We follow a DeafBlind‑first documentation standard. Every image, screenshot, diagram, and visual asset in this repository must include accessible alt text and a long description when necessary.
What to include in alt text
- Visible text: quote or reproduce any text that appears in the image (commands, output, labels).
- Structure: describe the layout (terminal window, directory listing, table, progress bar, chart, etc.).
- Purpose / context: explain why the image is present and what the reader should notice.
- Important details: include warnings, numeric values, file names, and final statuses shown.
- No interpretation: avoid attributing intent, emotion, or uncertain meaning.
Formatting guidance
-
Short vs long descriptions: keep the alt text concise but complete. If the image requires a long, multi‑sentence description, include a one‑line alt text and place the full description immediately below the image under a "Long description" heading or inside a collapsible
<details>block. -
Markdown examples:
- Inline image (with repository file):
 - Text‑only placeholder (no file):
![Full DeafBlind‑standard alt text goes here]()
- Inline image (with repository file):
Alt‑text pattern (recommended)
Start your alt text with any exact visible text in quotes, then add structure and context. For example:
"$ accelerate launch --mixed_precision=bf16 --num_processes=1". Terminal window with dark background showing the full training log, a Loading weights progress bar at 100%, UNEXPECTED keys warning for LoRA layers, metrics table with loss and epoch summaries, and final lines: "[INFO] Saving adapter + tokenizer to ./demo-output" and "[DONE] Training complete." Context: demonstrates a successful QLoRA training run on ROCm.
Concrete examples
-
Training screenshot alt text (short + long description below image):
- Alt (one line):
"$ accelerate launch --mixed_precision=bf16 ...". Terminal showing a QLoRA training run and final save. - Long description (below image or in
<details>): reproduce the visible command exactly, list the important log lines (loading weights, UNEXPECTED keys note, metrics values, final save messages), and explain why this screenshot is helpful.
- Alt (one line):
-
Directory listing screenshot alt text:
Long listing of demo-output showing files: adapter_config.json (1,024 bytes), adapter_model.safetensors (1,186,136 bytes), checkpoint-9/, README.md, tokenizer_config.json, tokenizer.json. Shows that training artifacts were written to ./demo-output.
Contributor expectations
- When adding or updating any image in the repository (for example under README.md, docs/, examples/, or screenshots/), include accessible alt text and, if needed, a long description.

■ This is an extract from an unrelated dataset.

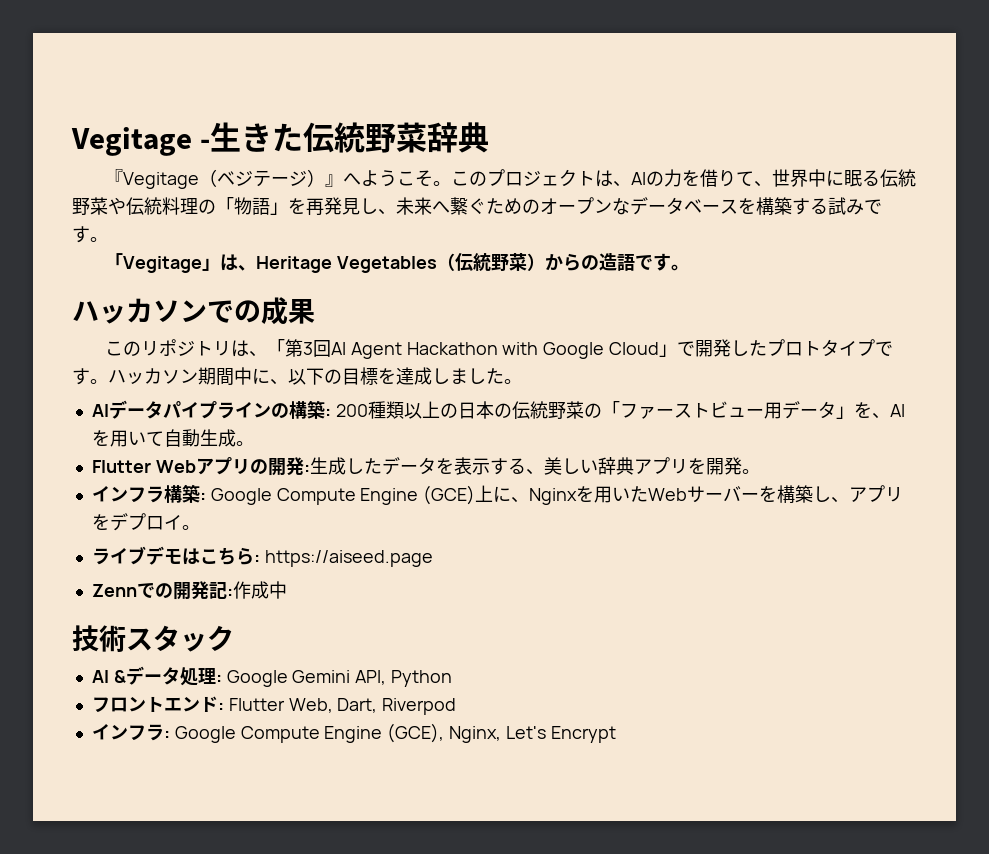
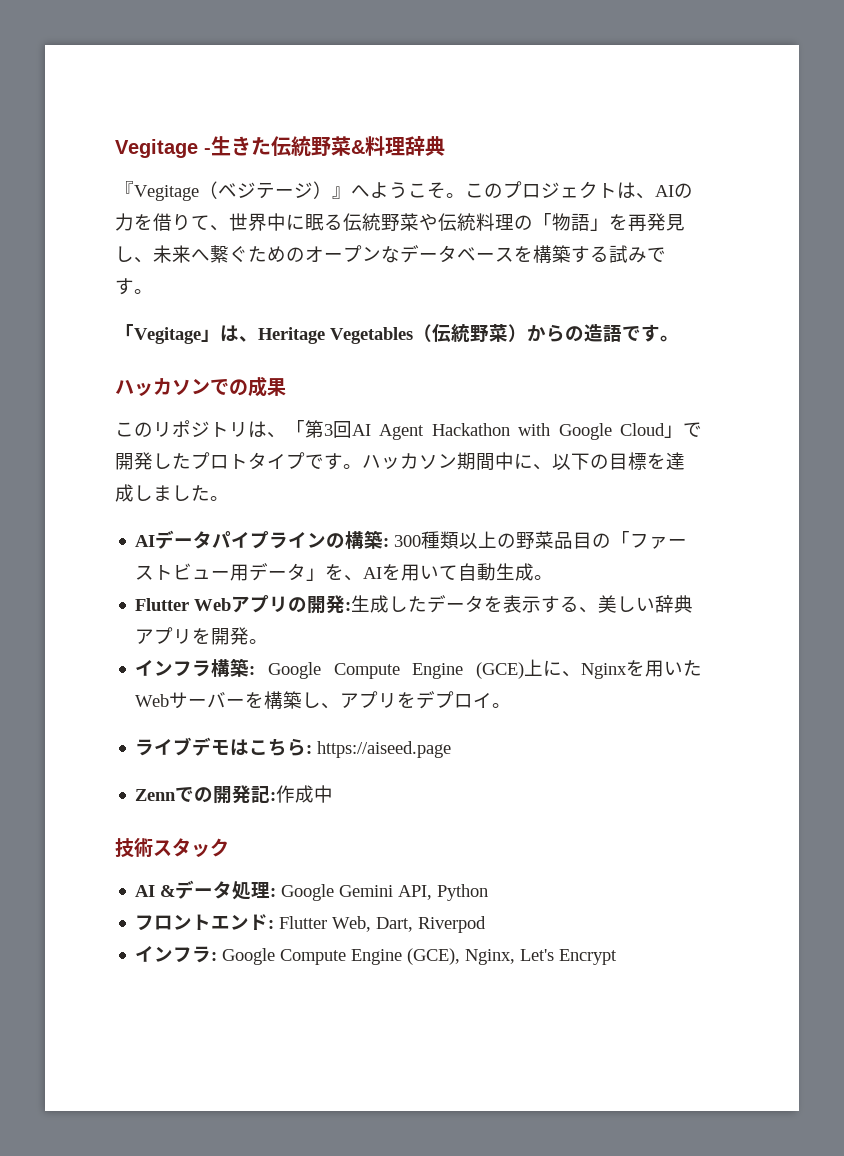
- Vegitage -生きた伝統野菜辞典
+ Vegitage -生きた伝統野菜&料理辞典
- AIデータパイプラインの構築: 200種類以上の日本の伝統野菜の「ファーストビュー用データ」を、AIを用いて自動生成。
+ AIデータパイプラインの構築: 300種類以上の野菜品目の「ファーストビュー用データ」を、AIを用いて自動生成。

- PRs that add images without accessible alt text or a long description will be requested for changes.
Reviewer checklist
- Does the alt text reproduce visible text from the image where applicable?
- Does it describe layout and important visual cues (progress bars, warnings, sizes, filenames)?
- If the image is complex, is there a long description visible in the doc or inside a
<details>block?
Why this matters
Accessibility is an engineering requirement for this project. Clear, literal alt text ensures the repository is useful to DeafBlind and screen‑reader users and improves overall documentation quality.
This repo includes a .gitattributes file to prevent GitHub from diffing binary model files.
This repository is released under the MIT License.